After raising interest rates and halting money printing to fight inflation, the Federal Reserve faced liquidity and market dysfunction—prompting a reversal with renewed money printing, compounded by an energy shock. PC inflation and CPI inflation have risen again, now at 4.1% and 4.2% respectively, with core PC inflation at 3.4%. The next Federal Reserve meeting is scheduled for July 29th, with CME FedWatch tool odds at 69% for maintaining rates and 31% for a quarter-point hike. The speaker is skeptical of a rate hike, attributing exaggerated odds to political factors such as President Trump and noting that betting platforms quoted an 84% chance of maintaining rates—significantly affecting payout risk.

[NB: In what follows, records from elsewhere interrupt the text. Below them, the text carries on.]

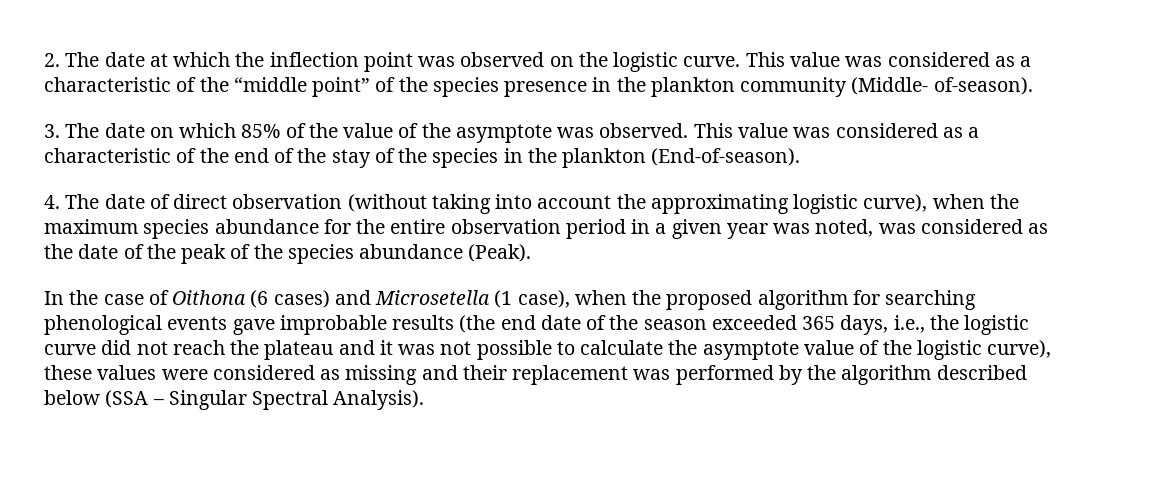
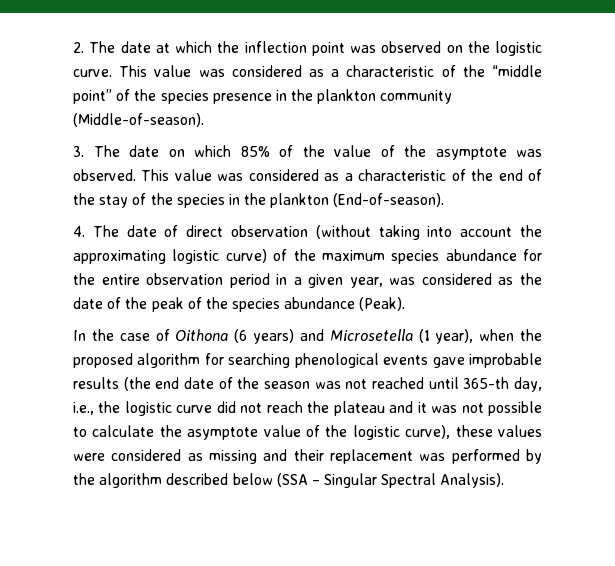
- This value was considered as a characteristic of the “middle point” of the species presence in the plankton community (Middle- of-season).
+ This value was considered as a characteristic of the “middle point” of the species presence in the plankton community (Middle-of-season).
- 4. The date of direct observation (without taking into account the approximating logistic curve), when the maximum species abundance for the entire observation period in a given year was noted, was considered as the date of the peak of the species abundance (Peak).
+ 4. The date of direct observation (without taking into account the approximating logistic curve) of the maximum species abundance for the entire observation period in a given year, was considered as the date of the peak of the species abundance (Peak).
- In the case of Oithona (6 cases) and Microsetella (1 case), when the proposed algorithm for searching phenological events gave improbable results (the end date of the season exceeded 365 days, i.e., the logistic curve did not reach the plateau and it was not possible to calculate the asymptote value of the logistic curve), these values were considered as missing and their replacement was performed by the algorithm described below (SSA – Singular Spectral Analysis).
+ In the case of Oithona (6 years) and Microsetella (1 year), when the proposed algorithm for searching phenological events gave improbable results (the end date of the season was not reached until 365-th day, i.e., the logistic curve did not reach the plateau and it was not possible to calculate the asymptote value of the logistic curve), these values were considered as missing and their replacement was performed by the algorithm described below (SSA – Singular Spectral Analysis).

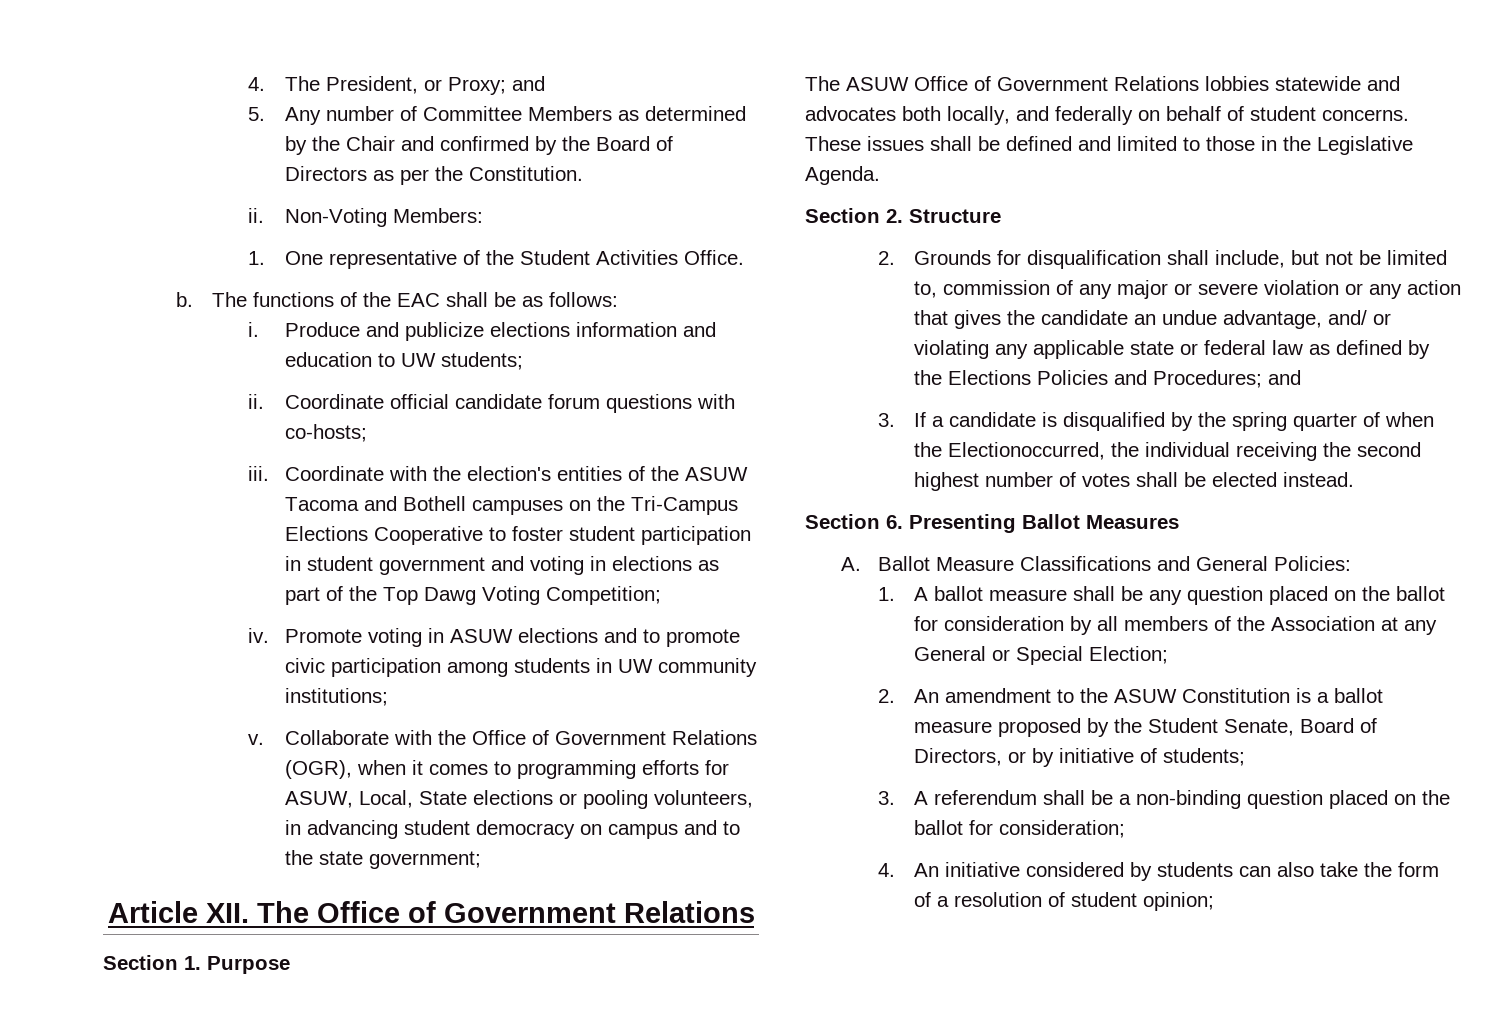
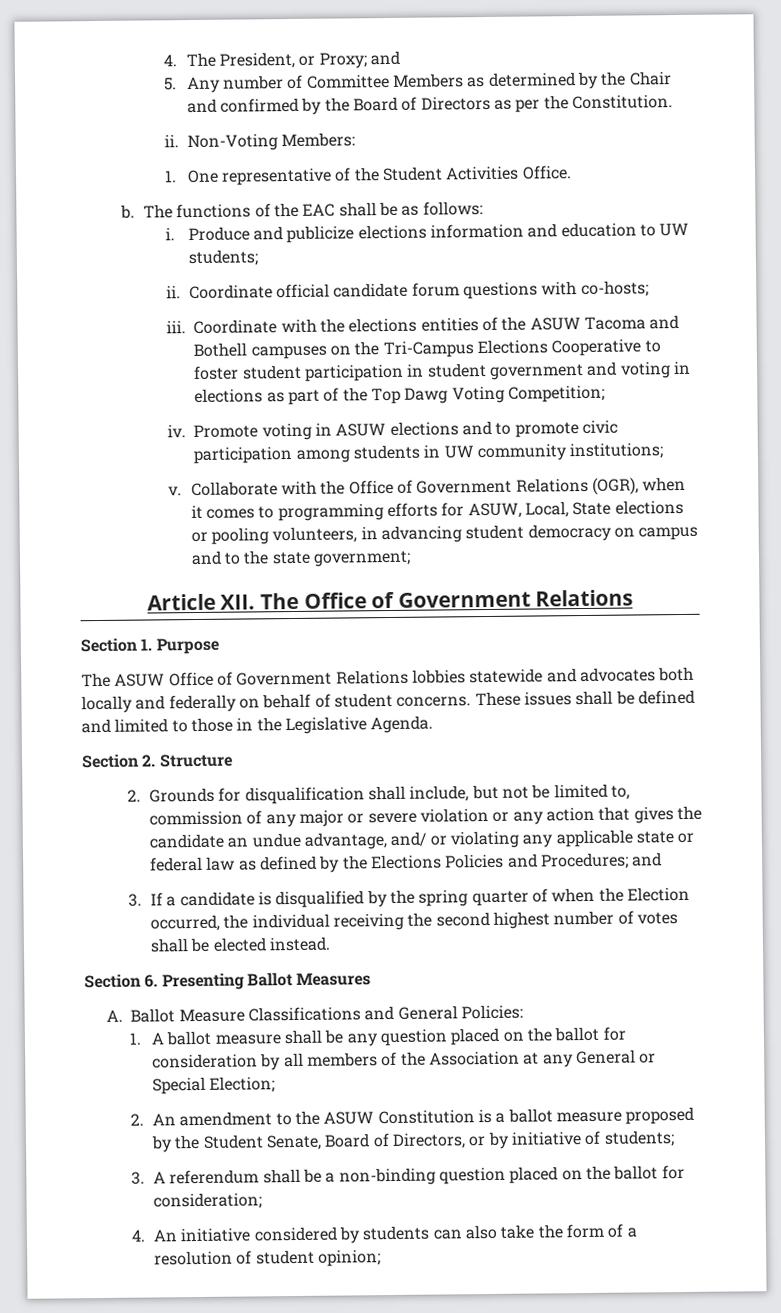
- Coordinate with the election's entities of the ASUW Tacoma and Bothell campuses on the Tri-Campus Elections Cooperative to foster student participation in student government and voting in elections as part of the Top Dawg Voting Competition;
+ Coordinate with the elections entities of the ASUW Tacoma and Bothell campuses on the Tri-Campus Elections Cooperative to foster student participation in student government and voting in elections as part of the Top Dawg Voting Competition;
- The ASUW Office of Government Relations lobbies statewide and advocates both locally, and federally on behalf of student concerns.
+ The ASUW Office of Government Relations lobbies statewide and advocates both locally and federally on behalf of student concerns.
- 3. If a candidate is disqualified by the spring quarter of when the Electionoccurred, the individual receiving the second highest number of votes shall be elected instead.
+ 3. If a candidate is disqualified by the spring quarter of when the Election occurred, the individual receiving the second highest number of votes shall be elected instead.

The true rate of inflation, according to the transcript, should be measured by M2 money supply growth rather than CPI or PC inflation. From December to May, M2 grew by 3.13%, which annualized is 7.51%. The speaker claims this understates the cost-of-living rise for Social Security recipients, who may only get a 3% adjustment, calling it a "clever strategy by the government to shortchange social security recipients by using the CPI measure". The methodology of CPI and PC is criticized for relying heavily on surveys rather than direct price comparisons, and further manipulation is suggested through trimmed mean inflation, now at 2.4%, which excludes outliers and brings reported rates below targets.

Wage growth rates since 2022 (January 3.7%, February 3.8%, March 3.5%, April 3.6%, May 3.4%) have consistently lagged behind the annualized M2 inflation rate, and this disparity explains why more Americans struggle with bills, housing, and Social Security. The Federal Reserve’s inflation target has shifted from 2.0% to 2.9%, and with trimmed mean inflation meeting that level, the transcript argues there is little pressure for further rate hikes. The speaker concludes the gap between reported inflation and true inflation is compounded yearly, undermining income growth and financial security, and asserts that the reported rates are deliberately understated by policymakers for political and fiscal reasons.